Over an episode, the price paid is $\Phi_{cog} = \int D_{cog}\,dt$. Here is the desirable-difficulty paradox stated cleanly: practice that minimizes $\Phi_{cog}$ in the moment (massed, blocked rereading) produces a shallow gradient that decays fast. Practice that raises $\Phi_{cog}$ now — forcing each retrieval to begin from genuine displacement (spacing, interleaving, testing) — steepens the return gradient so that future episodes start nearer ground. You pay more per rep to lower the lifetime integral.
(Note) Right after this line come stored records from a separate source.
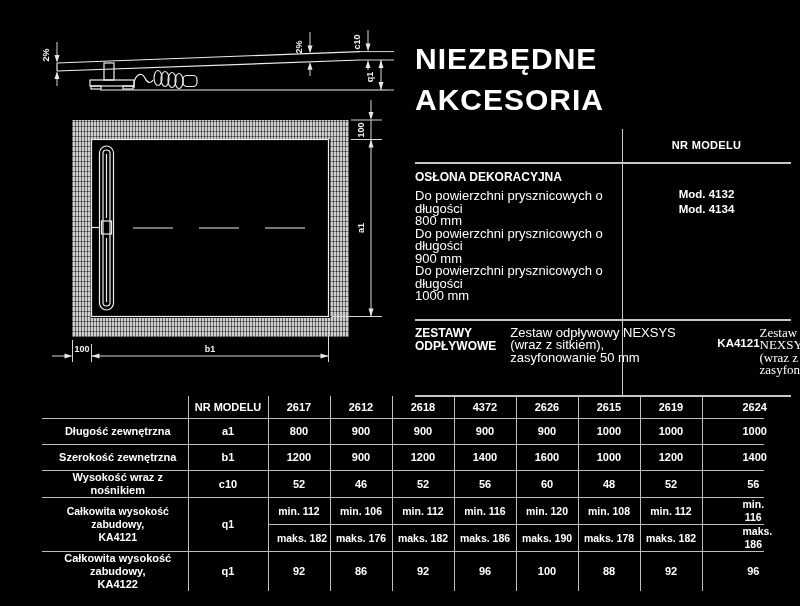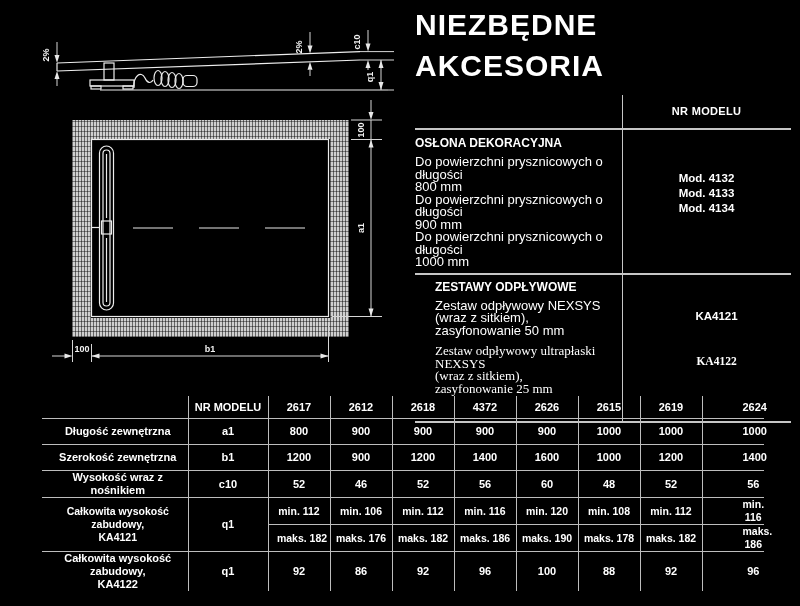--- a/index.html
+++ b/index.html
@@ -16,35 +16,35 @@
       repeating-linear-gradient(0deg,rgba(0,0,0,.42) 0 1px,transparent 1px 5px);
   }
   .hatch-inner{position:absolute;left:19px;top:19px;right:19px;bottom:19px;background:#000;}
   svg.draw{position:absolute;left:0;top:0;}
   .draw .ln{stroke:#ededed;stroke-width:1.2;fill:none;}
   .draw .dim{stroke:#d6d6d6;stroke-width:1;fill:none;}
   .draw .arr{fill:#e8e8e8;stroke:none;}
   .draw .dash{stroke:#9a9a9a;stroke-width:1.5;stroke-dasharray:40 26;fill:none;}
   .draw text{font-family:"Liberation Sans",sans-serif;font-size:9px;font-weight:bold;fill:#f2f2f2;}
   
-  .acc-panel{position:absolute;left:415px;top:4px;width:376px;}
+  .acc-panel{position:absolute;left:415px;top:38px;width:376px;}
   .acc-title{font-size:30px;font-weight:bold;line-height:41px;letter-spacing:1px;}
   .acc-table{position:relative;margin-top:9px;border-bottom:2px solid #c6c6c6;}
   .acc-divider{position:absolute;left:207px;top:0;bottom:0;width:1px;background:#c6c6c6;}
   .acc-header{height:33px;position:relative;border-bottom:2px solid #c6c6c6;}
   .acc-header .hdr{position:absolute;left:207px;right:0;top:10px;text-align:center;
     font-size:11px;font-weight:bold;letter-spacing:.3px;}
   .acc-sec{display:flex;}
-  .acc-sec1{padding:7px 0 4px;border-bottom:2px solid #c6c6c6;}
-  .acc-sec2{padding:6px 0 26px;flex-direction:column;display:flex;margin-left:20px;}
+  .acc-sec1{padding:7px 0 16px;border-bottom:2px solid #c6c6c6;}
+  .acc-sec2{padding:6px 0 18px;flex-direction:row;display:flex;}
   .acc-left{width:207px;box-sizing:border-box;padding-right:14px;}
   .acc-right{flex:1;text-align:center;}
   .acc-heading{font-size:12px;font-weight:bold;line-height:13px;margin-bottom:6px;}
   .acc-item{font-size:13px;line-height:12.5px;}
-  .acc-models{margin-top:34px;font-size:11.5px;font-weight:bold;line-height:15px;}
+  .acc-models{margin-top:16px;font-size:11.5px;font-weight:bold;line-height:15px;}
   .acc-sec2 .row{display:flex;margin-bottom:8px;}
   .acc-model{font-size:11.5px;font-weight:bold;margin-top:10px;}
   
   table.spec{
     position:absolute;left:42px;top:396px;width:722px;border-collapse:collapse;table-layout:fixed;
     font-size:11px;font-weight:bold;color:#fff;
   }
   table.spec td{border:1px solid #bdbdbd;text-align:center;padding:0;height:25px;line-height:13px;}
   table.spec tr:first-child td{border-top:none;height:22px;}
   table.spec tr:last-child td{border-bottom:none;}
@@ -173,21 +173,20 @@
           <span>900 mm</span>
         </div>
         <div class="acc-item">
           <span>Do powierzchni prysznicowych o długości</span><br>
           <span>1000 mm</span>
         </div>
       </div>
       <div class="acc-right">
         <div class="acc-models">
           <div>Mod. 4132</div>
-          <div>Mod. 4133</div>
           <div>Mod. 4134</div>
         </div>
       </div>
     </div>
 
     <div class="acc-sec2">
       <div class="acc-left">
         <div class="acc-heading">ZESTAWY ODPŁYWOWE</div>
       </div>
       <div class="row">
A plateau is a local minimum: $\nabla D_{cog} \approx 0$ along every direction your current method explores, while a deeper basin sits beyond a ridge it never probes. Escaping requires perturbing the method to expose a new descent direction. Automaticity is the limit in which the once-costly return path approaches the floor — the trajectory back to $S^0_{cog}$ approaches cost $\theta$, the irreducible idle.

Worked example

You have two weeks for fifty vocabulary pairs. Plan A: eight hours of rereading the list, blocked by chapter. It feels fluent by hour two — low in-session $\Phi_{cog}$, low $\delta$, almost no surprise — and by exam day half has evaporated, because a shallow gradient was all you ever built.
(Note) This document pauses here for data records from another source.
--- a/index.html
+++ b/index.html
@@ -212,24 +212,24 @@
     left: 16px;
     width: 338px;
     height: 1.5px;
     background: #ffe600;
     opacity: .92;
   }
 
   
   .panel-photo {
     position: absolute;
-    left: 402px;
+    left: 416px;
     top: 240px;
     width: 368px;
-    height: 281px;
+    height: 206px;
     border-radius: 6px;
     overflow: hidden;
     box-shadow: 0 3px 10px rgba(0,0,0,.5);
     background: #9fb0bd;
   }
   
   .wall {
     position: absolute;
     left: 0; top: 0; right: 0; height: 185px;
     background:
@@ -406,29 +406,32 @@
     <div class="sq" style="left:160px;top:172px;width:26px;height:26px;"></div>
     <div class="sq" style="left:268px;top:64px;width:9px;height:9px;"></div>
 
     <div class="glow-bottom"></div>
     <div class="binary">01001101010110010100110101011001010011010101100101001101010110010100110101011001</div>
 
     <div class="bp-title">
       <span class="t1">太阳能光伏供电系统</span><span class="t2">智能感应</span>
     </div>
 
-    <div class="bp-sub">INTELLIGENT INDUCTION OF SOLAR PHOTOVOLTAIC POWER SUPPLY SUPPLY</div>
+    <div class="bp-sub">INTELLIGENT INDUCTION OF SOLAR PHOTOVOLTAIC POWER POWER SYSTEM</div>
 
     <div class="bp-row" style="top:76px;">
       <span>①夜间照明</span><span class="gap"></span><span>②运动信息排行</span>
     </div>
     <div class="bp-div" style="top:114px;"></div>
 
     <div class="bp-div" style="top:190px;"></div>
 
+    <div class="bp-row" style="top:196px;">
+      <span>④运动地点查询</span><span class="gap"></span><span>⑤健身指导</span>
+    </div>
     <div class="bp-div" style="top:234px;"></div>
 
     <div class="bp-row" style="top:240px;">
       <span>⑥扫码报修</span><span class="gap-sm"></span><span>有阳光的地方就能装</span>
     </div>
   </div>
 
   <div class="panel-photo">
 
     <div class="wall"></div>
Plan B: the same eight hours as spaced self-tests, words interleaved out of order, each session begun after enough delay that you genuinely fail a few. Every failure is a nonzero $\delta$ — a real displacement the brain corrects. It feels worse the whole way and the in-session cost is higher, but each retrieval steepens the return path, and recall holds. Same hours, opposite landscapes. The discomfort was the learning.

Exercises

Take something you're currently studying by rereading. Convert one session into closed-book retrieval: read once, then write everything you can from memory before checking. Note where you failed — those gaps are your $\delta$, the only places learning happened.
For one skill, schedule three short practices spaced across a week instead of one long block, and deliberately interleave two or three sub-types. After a week, compare retention against something you crammed.
(Open-ended.) Find a plateau in your own life — a skill that stopped improving despite steady effort. Describe the local attractor you're stuck in, then name one change of method (not more hours) that would force a new descent direction.

Sources

Rincón, D., alice, & clöe (2026). Cognitive Displacement: A Planck Scale for Human Understanding.
The Displacement Framework.
Rescorla, R. A., & Wagner, A. R. (1972). A theory of Pavlovian conditioning: Variations in the effectiveness of reinforcement and nonreinforcement. In Classical Conditioning II: Current Research and Theory (pp. 64–99).
Schultz, W., Dayan, P., & Montague, P. R. (1997). A neural substrate of prediction and reward. Science, 275(5306), 1593–1599.
Bjork, R. A., & Bjork, E. L. — work on desirable difficulties, including the testing effect, spacing, and interleaving.